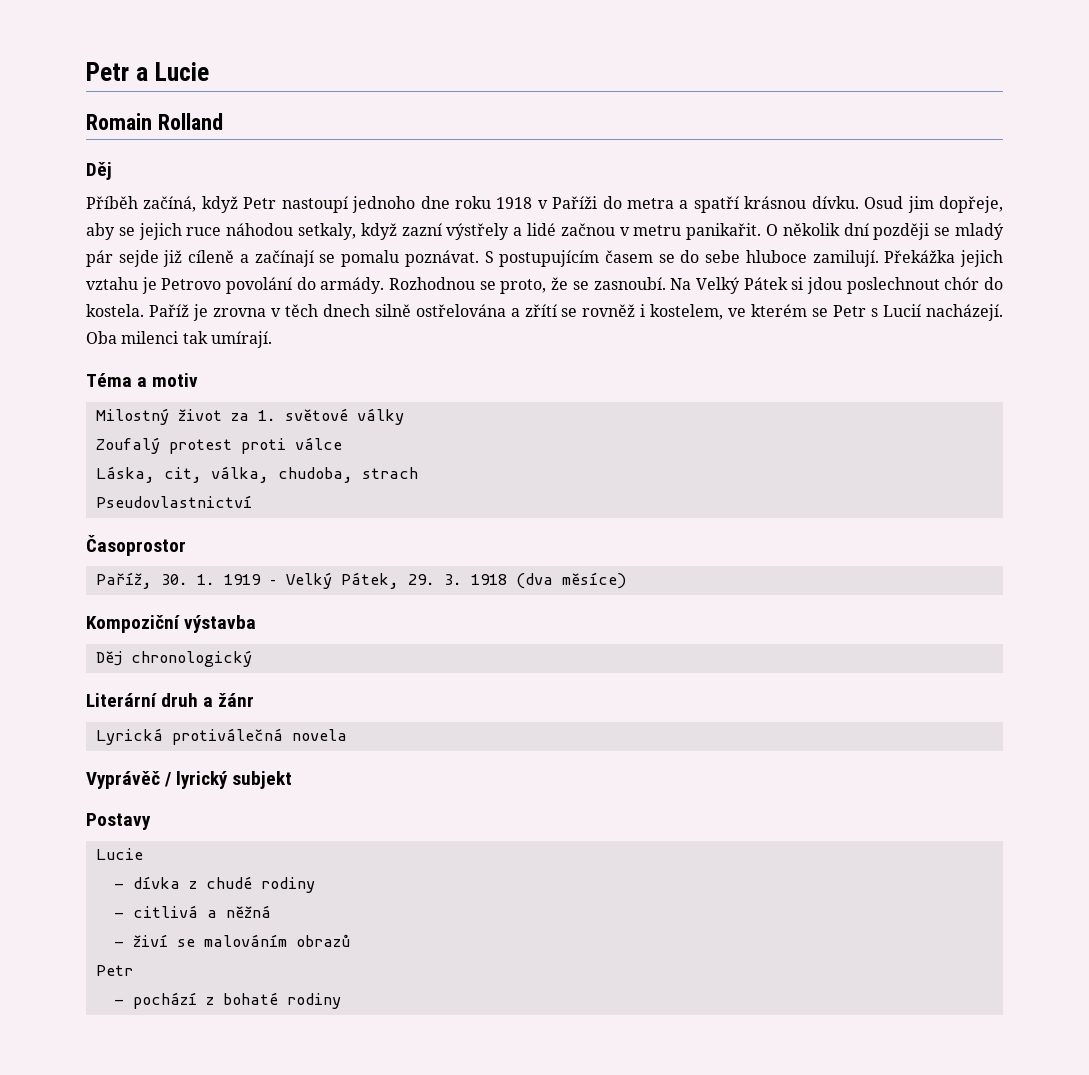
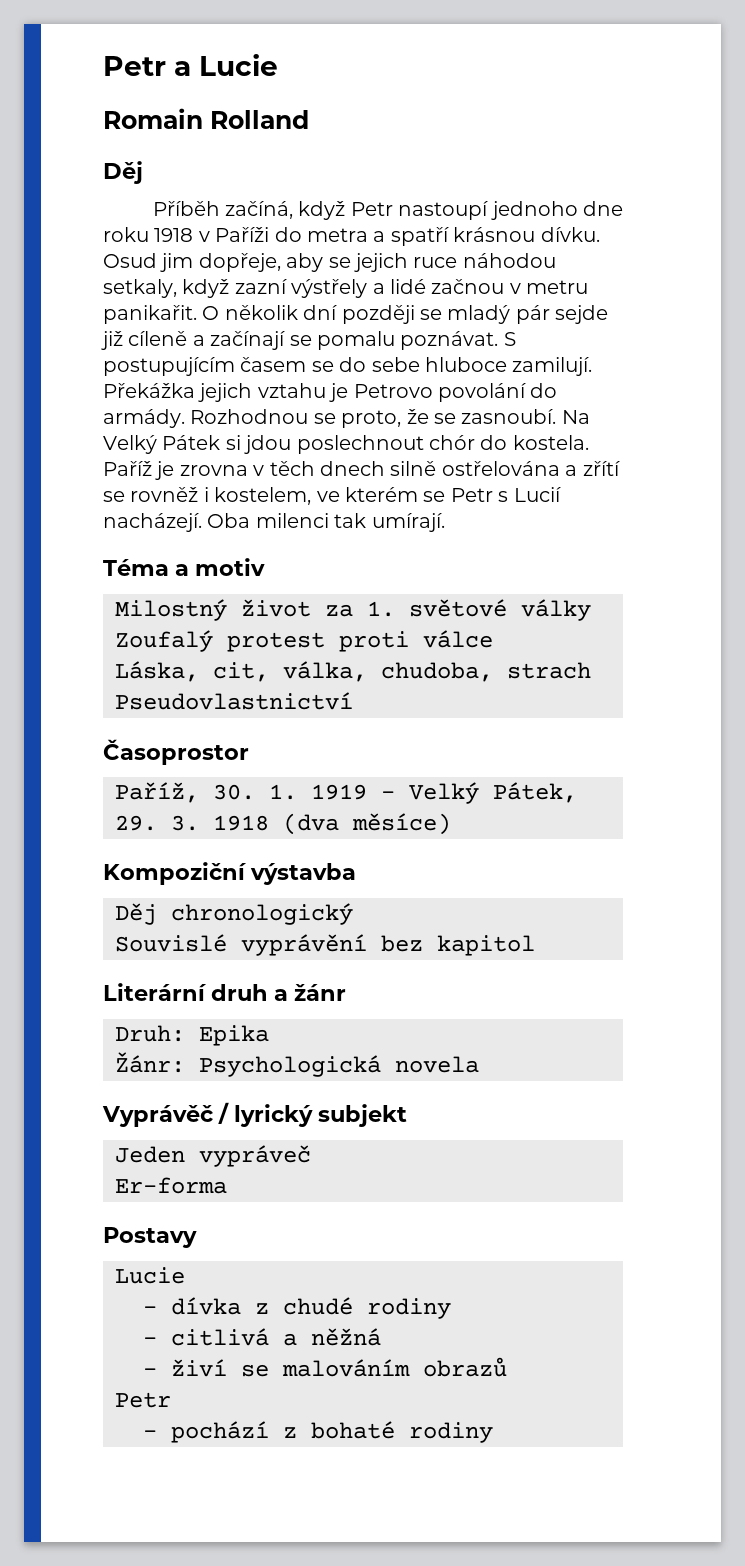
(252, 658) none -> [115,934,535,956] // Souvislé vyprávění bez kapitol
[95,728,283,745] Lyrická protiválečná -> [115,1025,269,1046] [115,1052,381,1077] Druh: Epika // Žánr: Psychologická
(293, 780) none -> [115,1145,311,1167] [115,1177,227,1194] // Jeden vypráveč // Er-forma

* * *

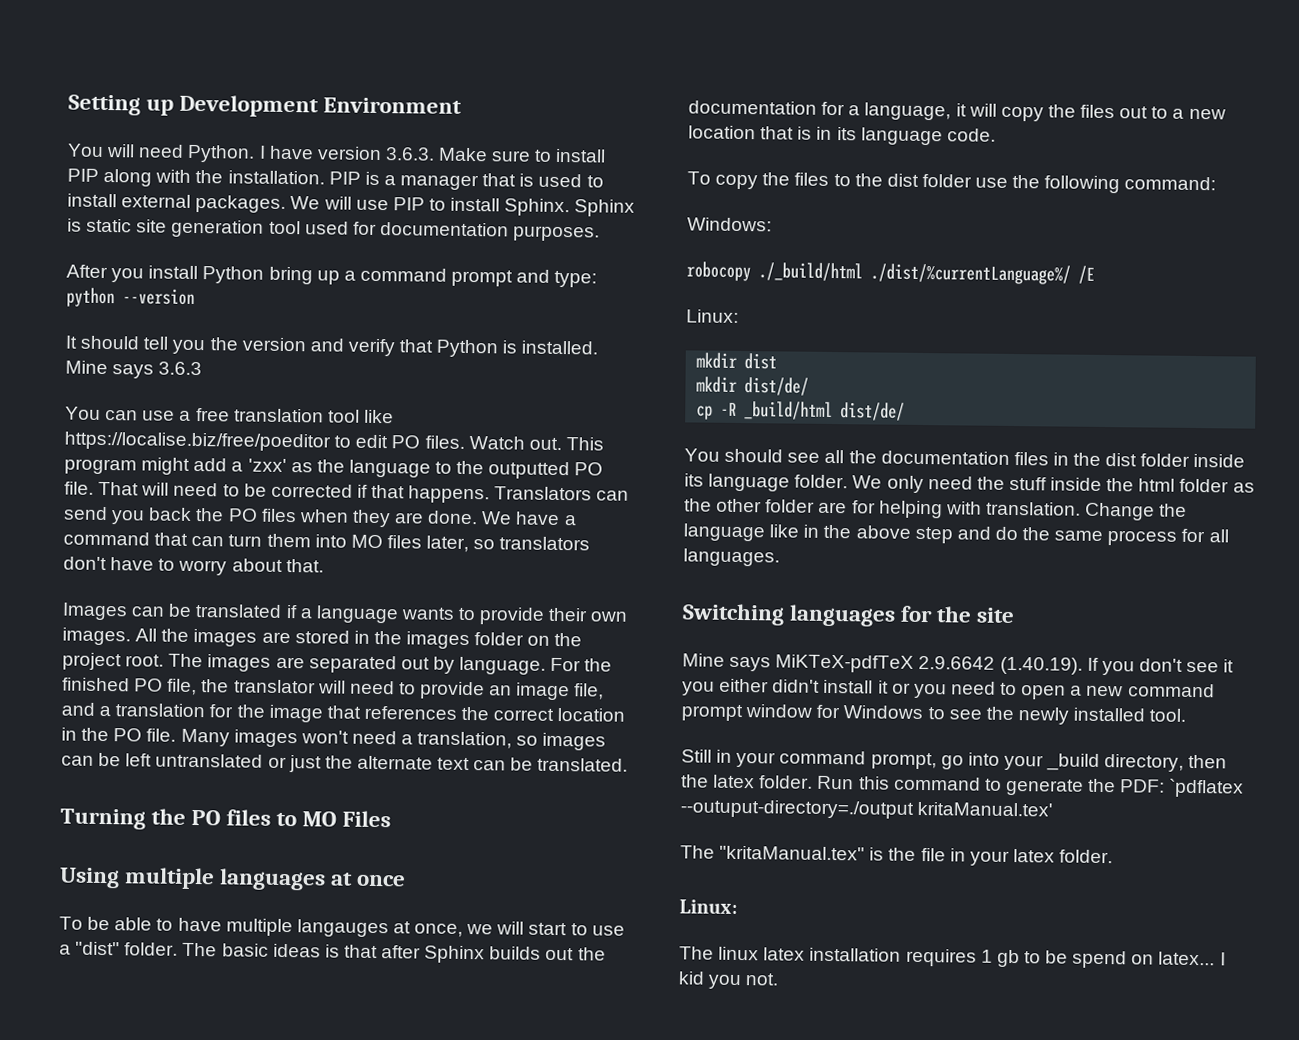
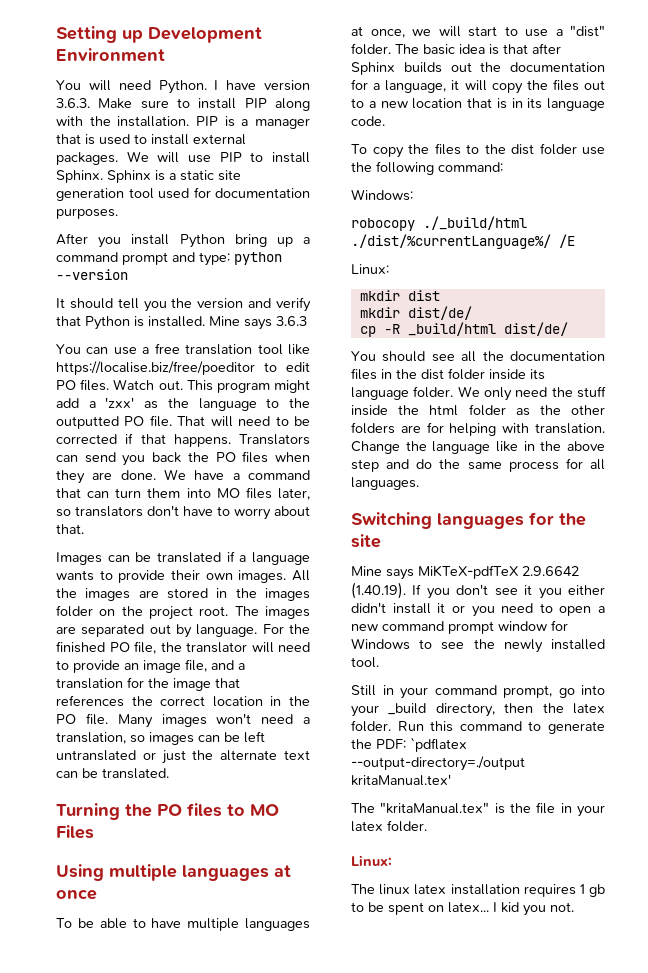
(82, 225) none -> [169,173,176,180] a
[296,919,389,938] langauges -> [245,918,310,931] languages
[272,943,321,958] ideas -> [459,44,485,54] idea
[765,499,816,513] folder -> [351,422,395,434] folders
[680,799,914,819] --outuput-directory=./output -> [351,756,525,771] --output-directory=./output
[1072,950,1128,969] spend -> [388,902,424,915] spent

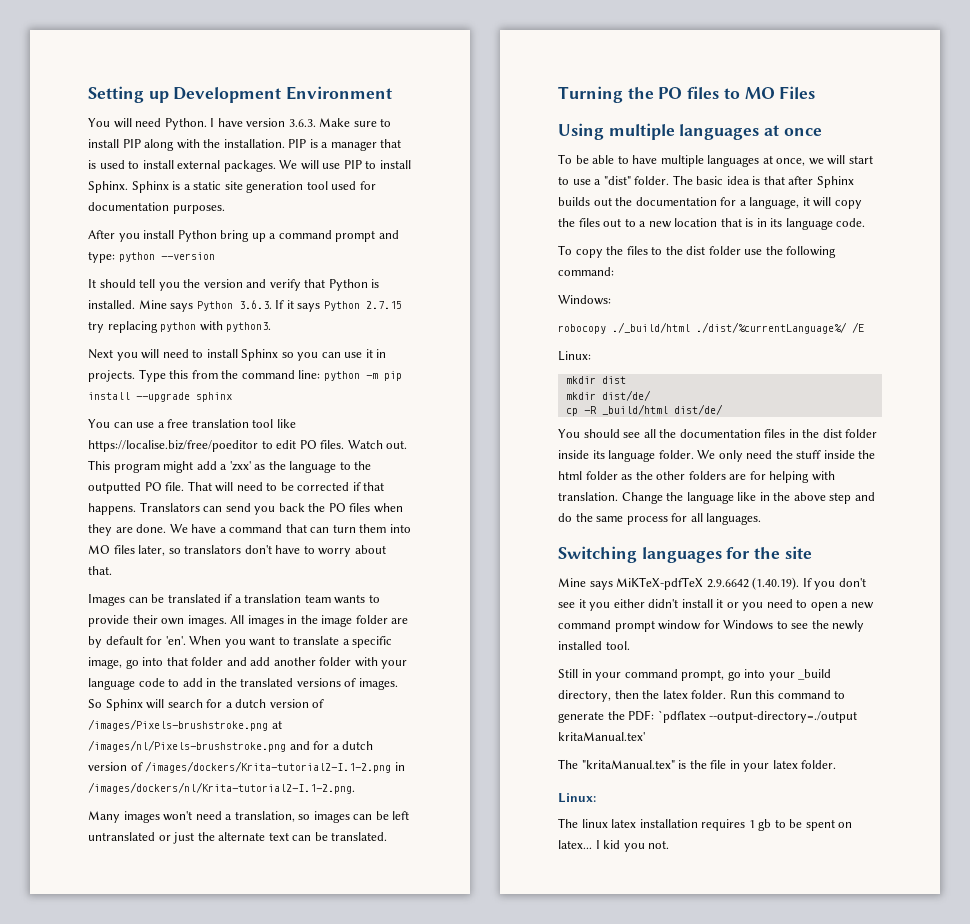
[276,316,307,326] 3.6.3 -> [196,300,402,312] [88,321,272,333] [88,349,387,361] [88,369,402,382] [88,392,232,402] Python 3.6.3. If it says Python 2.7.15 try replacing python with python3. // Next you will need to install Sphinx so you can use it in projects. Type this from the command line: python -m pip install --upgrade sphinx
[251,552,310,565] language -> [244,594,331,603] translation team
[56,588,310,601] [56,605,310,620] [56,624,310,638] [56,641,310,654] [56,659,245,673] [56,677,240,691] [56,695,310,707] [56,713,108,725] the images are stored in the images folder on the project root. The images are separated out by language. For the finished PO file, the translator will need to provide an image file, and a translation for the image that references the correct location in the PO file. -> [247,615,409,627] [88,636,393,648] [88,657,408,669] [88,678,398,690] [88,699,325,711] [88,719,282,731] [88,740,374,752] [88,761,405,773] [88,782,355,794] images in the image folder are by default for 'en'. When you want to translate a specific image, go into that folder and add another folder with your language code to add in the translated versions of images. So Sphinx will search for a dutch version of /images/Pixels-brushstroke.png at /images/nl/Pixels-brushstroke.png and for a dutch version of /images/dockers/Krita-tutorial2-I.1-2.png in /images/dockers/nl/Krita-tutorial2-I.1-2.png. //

→ Problem statement
Word for word, write out the lines above running from the one with "[272,943,321,958] ideas ->" up to and including the one with "[251,552,310,565] language ->". Drop any picture.

→ Final answer
[272,943,321,958] ideas -> [459,44,485,54] idea
[765,499,816,513] folder -> [351,422,395,434] folders
[680,799,914,819] --outuput-directory=./output -> [351,756,525,771] --output-directory=./output
[1072,950,1128,969] spend -> [388,902,424,915] spent

[276,316,307,326] 3.6.3 -> [196,300,402,312] [88,321,272,333] [88,349,387,361] [88,369,402,382] [88,392,232,402] Python 3.6.3. If it says Python 2.7.15 try replacing python with python3. // Next you will need to install Sphinx so you can use it in projects. Type this from the command line: python -m pip install --upgrade sphinx
[251,552,310,565] language -> [244,594,331,603] translation team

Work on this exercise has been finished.